DESCRIPTION OF THE TASK: A copy is needed of each line in the records that has the word "Shift".

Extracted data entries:
Segment Open
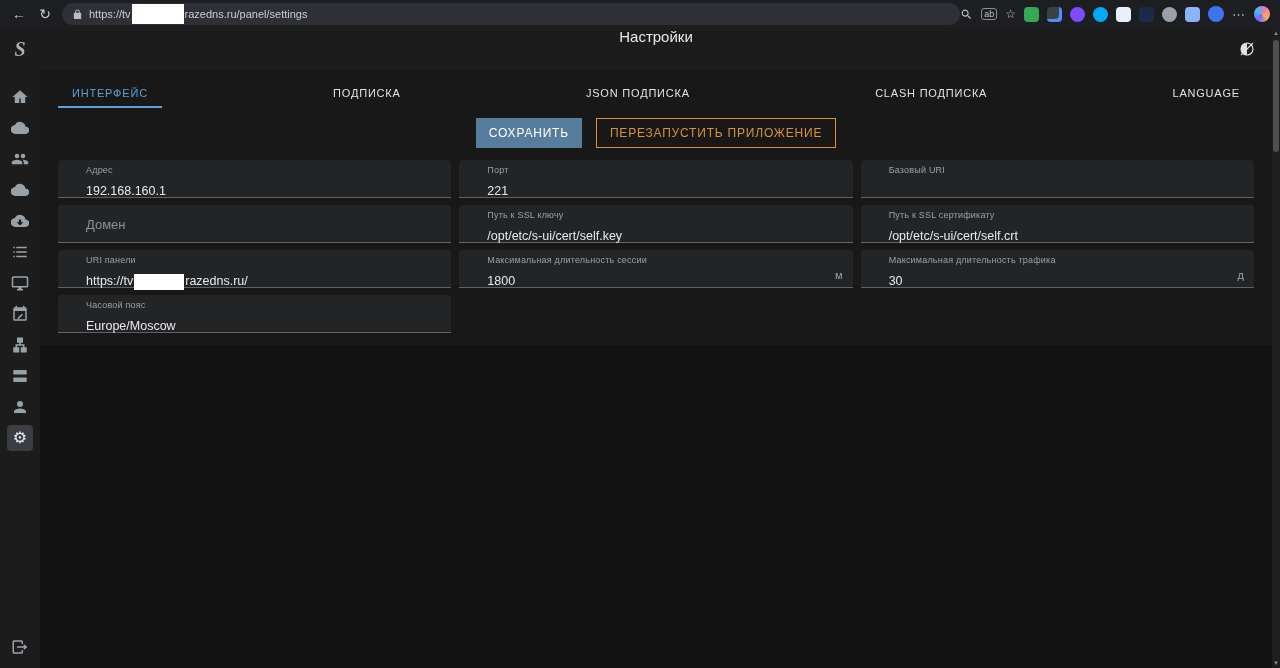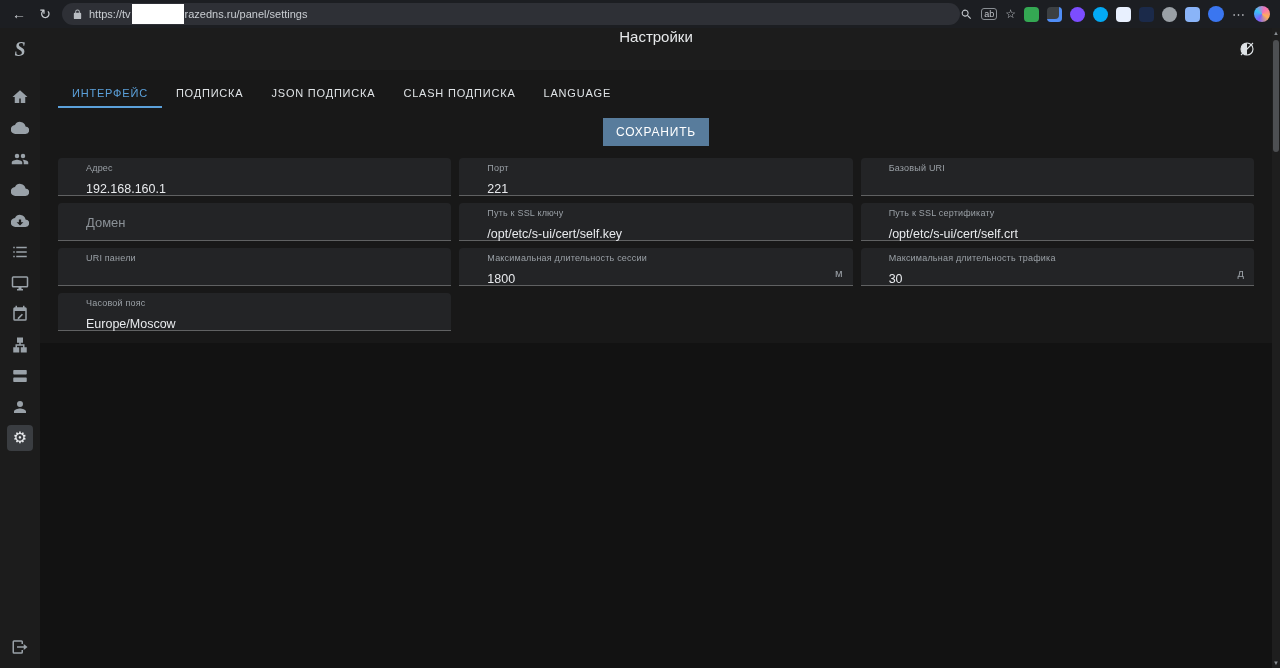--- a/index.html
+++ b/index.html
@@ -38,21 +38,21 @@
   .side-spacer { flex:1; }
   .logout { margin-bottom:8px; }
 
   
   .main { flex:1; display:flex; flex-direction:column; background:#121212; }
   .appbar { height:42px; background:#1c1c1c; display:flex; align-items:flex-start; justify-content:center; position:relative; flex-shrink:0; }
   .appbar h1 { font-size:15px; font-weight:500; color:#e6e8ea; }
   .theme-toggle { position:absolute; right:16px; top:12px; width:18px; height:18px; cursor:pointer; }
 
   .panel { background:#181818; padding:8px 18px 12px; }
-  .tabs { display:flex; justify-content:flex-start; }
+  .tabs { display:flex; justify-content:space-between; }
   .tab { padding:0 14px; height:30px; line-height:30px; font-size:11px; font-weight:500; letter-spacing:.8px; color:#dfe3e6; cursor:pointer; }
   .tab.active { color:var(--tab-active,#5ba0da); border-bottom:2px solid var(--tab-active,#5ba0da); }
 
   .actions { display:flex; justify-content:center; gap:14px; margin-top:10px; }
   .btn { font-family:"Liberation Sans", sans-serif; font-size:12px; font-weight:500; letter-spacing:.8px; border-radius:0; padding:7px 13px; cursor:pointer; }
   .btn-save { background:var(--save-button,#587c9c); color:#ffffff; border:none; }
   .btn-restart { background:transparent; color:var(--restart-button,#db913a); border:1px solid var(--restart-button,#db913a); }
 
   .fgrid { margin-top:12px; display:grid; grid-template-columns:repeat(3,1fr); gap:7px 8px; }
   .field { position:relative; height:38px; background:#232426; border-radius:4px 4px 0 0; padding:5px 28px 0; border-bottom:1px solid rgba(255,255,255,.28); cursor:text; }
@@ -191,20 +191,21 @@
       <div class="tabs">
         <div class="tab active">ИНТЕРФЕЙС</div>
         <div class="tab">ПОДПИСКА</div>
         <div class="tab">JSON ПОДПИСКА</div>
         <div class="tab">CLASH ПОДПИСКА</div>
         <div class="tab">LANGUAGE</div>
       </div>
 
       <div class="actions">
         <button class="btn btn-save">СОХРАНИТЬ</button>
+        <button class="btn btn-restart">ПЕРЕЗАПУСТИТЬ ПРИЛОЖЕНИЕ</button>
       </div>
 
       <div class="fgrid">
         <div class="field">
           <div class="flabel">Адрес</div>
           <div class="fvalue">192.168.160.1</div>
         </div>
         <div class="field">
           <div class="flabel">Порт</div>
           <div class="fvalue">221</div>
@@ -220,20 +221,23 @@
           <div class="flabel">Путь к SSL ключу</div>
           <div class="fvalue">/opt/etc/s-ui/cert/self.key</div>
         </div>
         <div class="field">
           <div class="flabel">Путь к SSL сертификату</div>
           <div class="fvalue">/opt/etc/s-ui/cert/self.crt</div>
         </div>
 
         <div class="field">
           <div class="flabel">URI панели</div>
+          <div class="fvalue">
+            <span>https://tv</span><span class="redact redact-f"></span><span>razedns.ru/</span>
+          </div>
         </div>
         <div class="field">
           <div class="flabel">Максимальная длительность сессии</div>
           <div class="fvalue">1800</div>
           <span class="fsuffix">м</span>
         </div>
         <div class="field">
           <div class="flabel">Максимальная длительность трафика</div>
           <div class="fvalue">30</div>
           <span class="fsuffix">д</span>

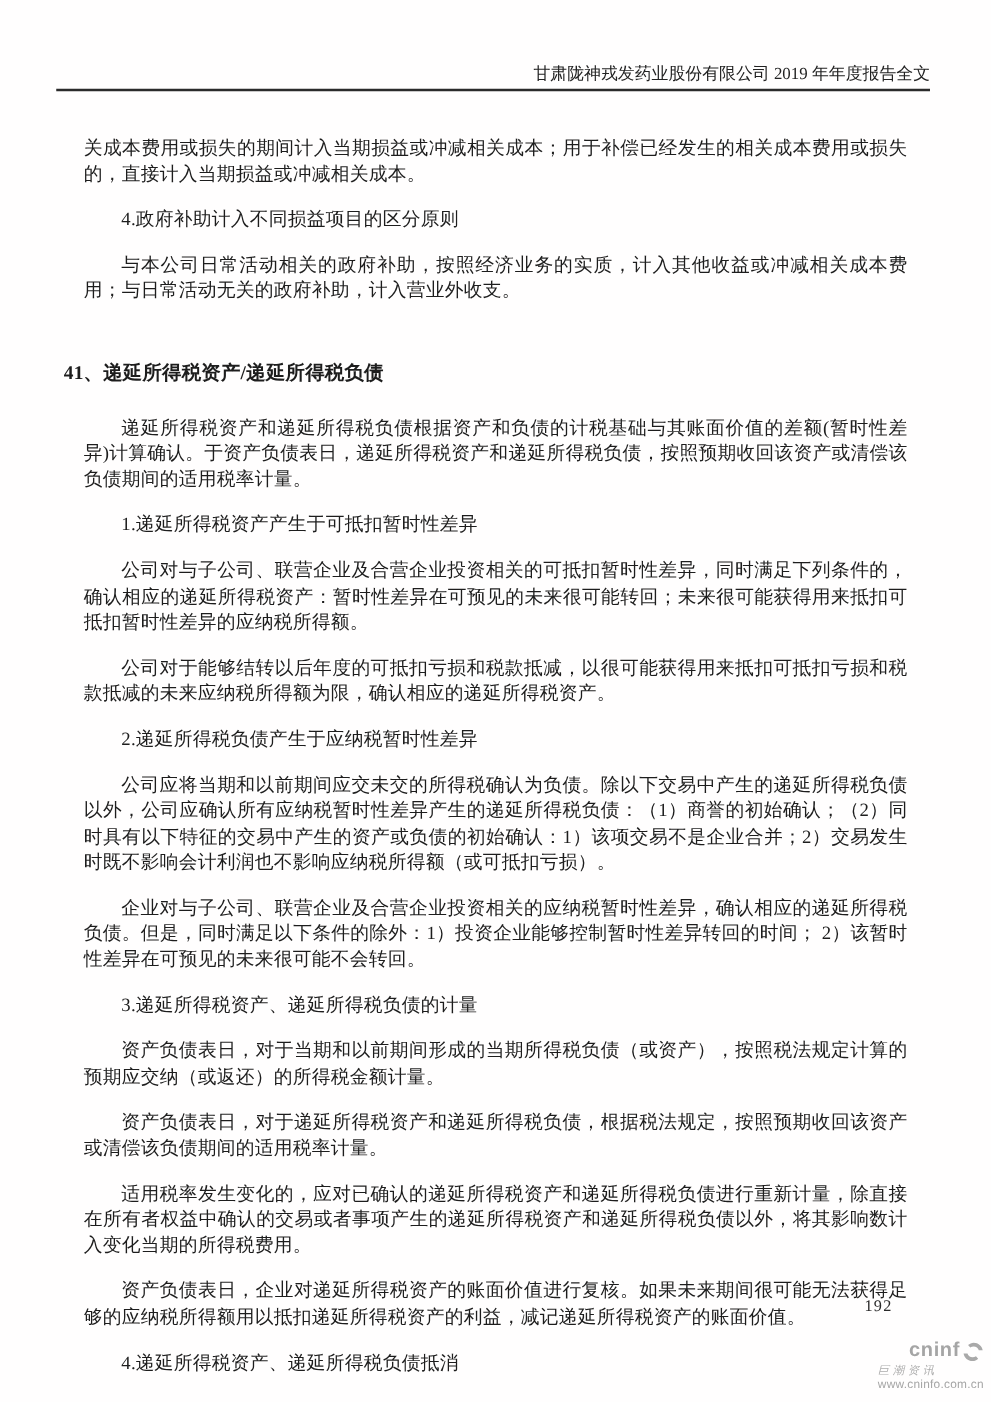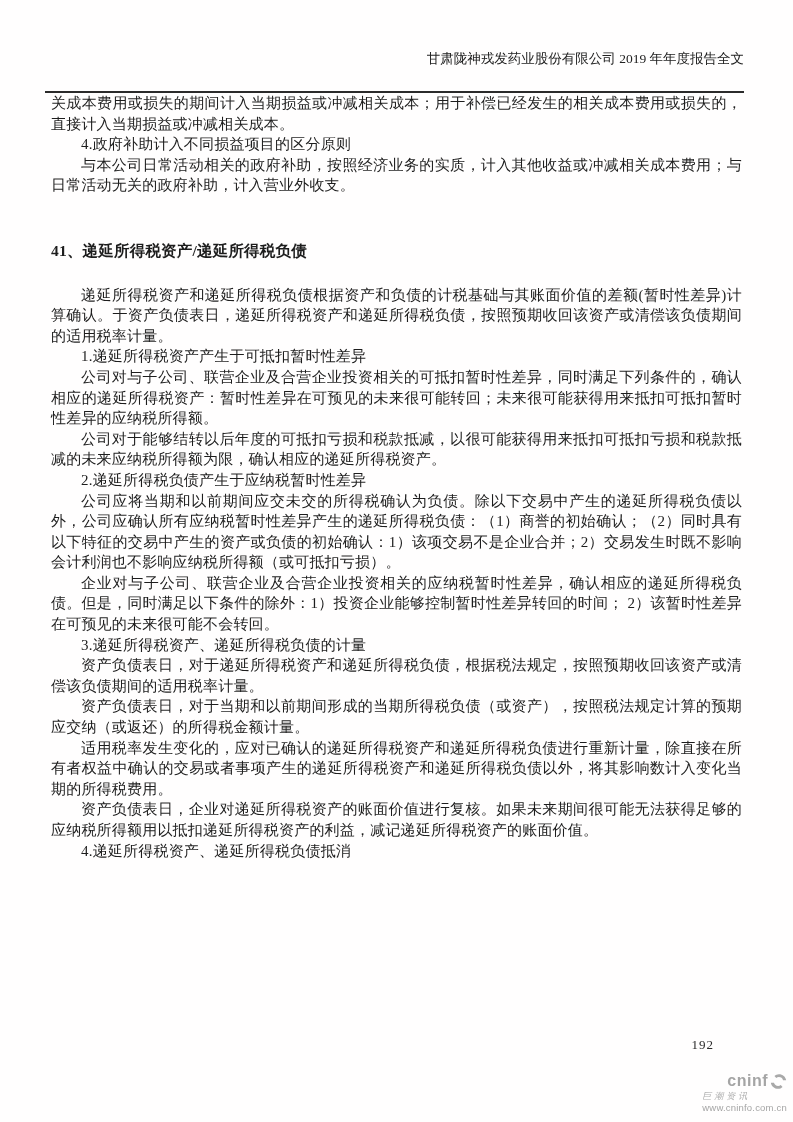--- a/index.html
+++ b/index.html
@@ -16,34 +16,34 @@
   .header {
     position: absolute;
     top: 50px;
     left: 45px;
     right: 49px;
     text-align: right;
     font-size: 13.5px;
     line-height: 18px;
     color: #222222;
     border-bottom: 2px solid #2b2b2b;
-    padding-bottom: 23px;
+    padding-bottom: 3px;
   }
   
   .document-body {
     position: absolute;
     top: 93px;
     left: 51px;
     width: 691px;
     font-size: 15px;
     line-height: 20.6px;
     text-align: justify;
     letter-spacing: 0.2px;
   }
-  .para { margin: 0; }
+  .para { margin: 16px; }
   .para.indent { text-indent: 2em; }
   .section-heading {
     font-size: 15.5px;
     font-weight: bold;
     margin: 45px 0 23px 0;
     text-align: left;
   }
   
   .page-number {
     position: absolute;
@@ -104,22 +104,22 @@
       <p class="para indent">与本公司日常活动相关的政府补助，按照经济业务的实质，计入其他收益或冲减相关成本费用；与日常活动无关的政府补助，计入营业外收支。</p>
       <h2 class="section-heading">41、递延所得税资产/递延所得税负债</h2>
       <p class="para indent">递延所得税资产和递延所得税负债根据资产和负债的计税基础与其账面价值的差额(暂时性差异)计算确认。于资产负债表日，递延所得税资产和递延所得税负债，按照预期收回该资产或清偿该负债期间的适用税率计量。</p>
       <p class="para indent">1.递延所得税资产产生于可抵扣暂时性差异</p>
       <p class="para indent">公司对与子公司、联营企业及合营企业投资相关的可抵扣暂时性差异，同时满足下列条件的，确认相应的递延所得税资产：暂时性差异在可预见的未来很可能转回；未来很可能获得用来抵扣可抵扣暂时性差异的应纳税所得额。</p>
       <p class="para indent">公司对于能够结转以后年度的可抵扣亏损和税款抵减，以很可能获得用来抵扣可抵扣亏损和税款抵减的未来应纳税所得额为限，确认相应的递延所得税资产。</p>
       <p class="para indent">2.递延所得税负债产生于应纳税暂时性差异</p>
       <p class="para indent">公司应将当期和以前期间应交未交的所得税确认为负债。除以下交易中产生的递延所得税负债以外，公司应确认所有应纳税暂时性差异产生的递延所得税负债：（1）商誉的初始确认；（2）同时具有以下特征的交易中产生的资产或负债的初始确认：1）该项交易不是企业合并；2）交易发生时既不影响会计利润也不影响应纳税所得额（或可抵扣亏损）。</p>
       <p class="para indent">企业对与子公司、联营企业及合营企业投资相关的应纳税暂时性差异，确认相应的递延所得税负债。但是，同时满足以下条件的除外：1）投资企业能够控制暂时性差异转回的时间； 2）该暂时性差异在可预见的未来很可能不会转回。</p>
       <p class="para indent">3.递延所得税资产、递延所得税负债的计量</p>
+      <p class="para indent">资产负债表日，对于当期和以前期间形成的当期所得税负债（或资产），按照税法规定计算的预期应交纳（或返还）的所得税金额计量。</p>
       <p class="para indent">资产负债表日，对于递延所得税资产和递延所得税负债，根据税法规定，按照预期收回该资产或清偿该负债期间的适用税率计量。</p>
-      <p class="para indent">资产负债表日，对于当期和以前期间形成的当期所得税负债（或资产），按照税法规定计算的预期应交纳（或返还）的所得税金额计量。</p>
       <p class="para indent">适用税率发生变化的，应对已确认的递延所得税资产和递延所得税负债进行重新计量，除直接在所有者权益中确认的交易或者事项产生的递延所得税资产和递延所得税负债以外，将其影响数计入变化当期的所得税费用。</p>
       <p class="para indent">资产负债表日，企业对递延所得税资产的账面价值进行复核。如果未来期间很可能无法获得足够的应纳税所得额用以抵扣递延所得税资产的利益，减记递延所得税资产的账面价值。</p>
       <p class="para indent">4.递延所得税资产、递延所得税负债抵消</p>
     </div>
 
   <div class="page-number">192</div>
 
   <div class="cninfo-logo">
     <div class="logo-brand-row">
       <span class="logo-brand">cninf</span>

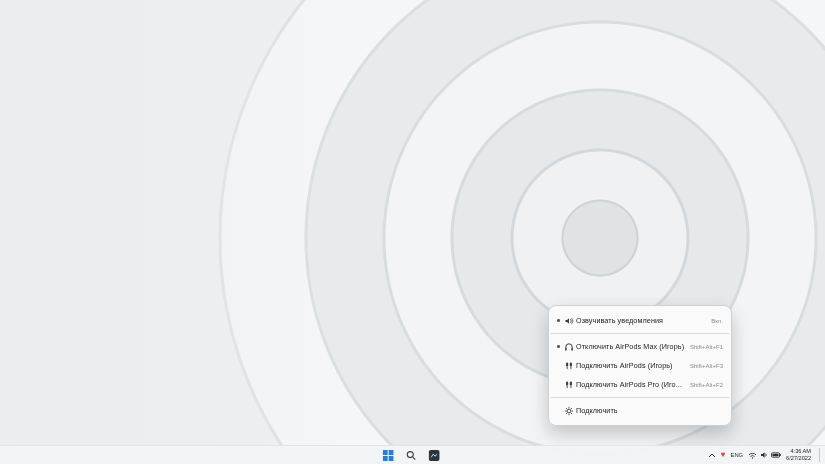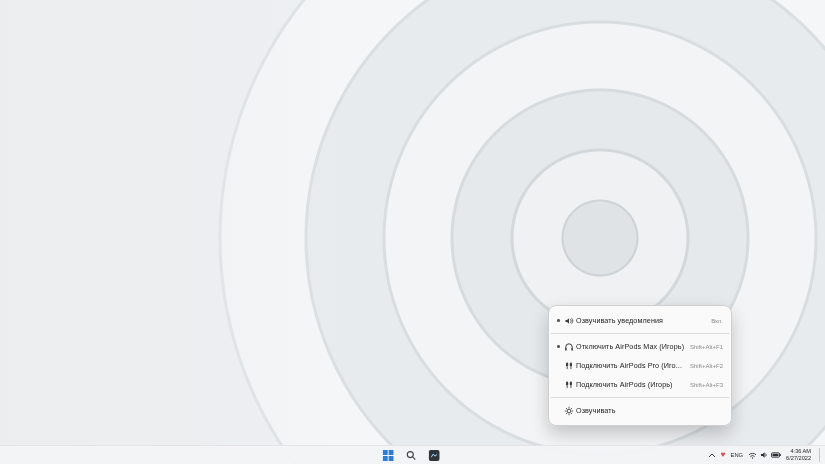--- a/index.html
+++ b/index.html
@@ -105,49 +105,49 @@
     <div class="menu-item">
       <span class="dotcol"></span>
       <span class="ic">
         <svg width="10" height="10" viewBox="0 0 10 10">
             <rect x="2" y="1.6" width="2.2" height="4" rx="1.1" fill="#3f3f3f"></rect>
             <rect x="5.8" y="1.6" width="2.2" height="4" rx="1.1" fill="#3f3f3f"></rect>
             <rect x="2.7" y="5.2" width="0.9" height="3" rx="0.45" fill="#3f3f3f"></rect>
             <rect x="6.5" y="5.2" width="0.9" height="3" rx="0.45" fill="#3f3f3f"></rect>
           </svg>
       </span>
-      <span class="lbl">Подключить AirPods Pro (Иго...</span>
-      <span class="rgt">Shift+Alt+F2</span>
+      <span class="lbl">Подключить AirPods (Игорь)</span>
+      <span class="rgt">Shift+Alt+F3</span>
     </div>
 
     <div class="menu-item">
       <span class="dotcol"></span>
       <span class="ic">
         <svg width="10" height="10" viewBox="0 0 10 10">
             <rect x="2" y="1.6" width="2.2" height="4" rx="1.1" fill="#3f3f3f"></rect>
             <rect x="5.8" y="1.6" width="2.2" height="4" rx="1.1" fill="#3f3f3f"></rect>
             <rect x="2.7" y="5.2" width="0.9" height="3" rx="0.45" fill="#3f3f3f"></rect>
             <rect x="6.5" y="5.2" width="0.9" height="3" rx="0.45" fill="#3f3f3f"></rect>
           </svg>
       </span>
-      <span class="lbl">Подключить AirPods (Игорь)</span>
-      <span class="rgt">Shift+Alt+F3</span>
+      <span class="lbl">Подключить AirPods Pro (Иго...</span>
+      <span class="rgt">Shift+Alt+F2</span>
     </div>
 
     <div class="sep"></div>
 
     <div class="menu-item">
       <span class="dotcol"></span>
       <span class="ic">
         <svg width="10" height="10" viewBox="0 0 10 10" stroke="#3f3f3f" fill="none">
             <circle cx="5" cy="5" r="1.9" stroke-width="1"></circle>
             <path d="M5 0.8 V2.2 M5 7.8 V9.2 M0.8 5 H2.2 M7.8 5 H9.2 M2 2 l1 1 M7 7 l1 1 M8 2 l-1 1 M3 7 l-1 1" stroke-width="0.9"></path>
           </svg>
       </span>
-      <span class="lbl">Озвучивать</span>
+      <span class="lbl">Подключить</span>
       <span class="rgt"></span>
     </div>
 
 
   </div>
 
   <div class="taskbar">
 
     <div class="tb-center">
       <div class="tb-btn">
Segment Closed
RESULT BELOW:
-      <span class="rgt">Shift+Alt+F2</span>
+      <span class="rgt">Shift+Alt+F3</span>
-      <span class="rgt">Shift+Alt+F3</span>
+      <span class="rgt">Shift+Alt+F2</span>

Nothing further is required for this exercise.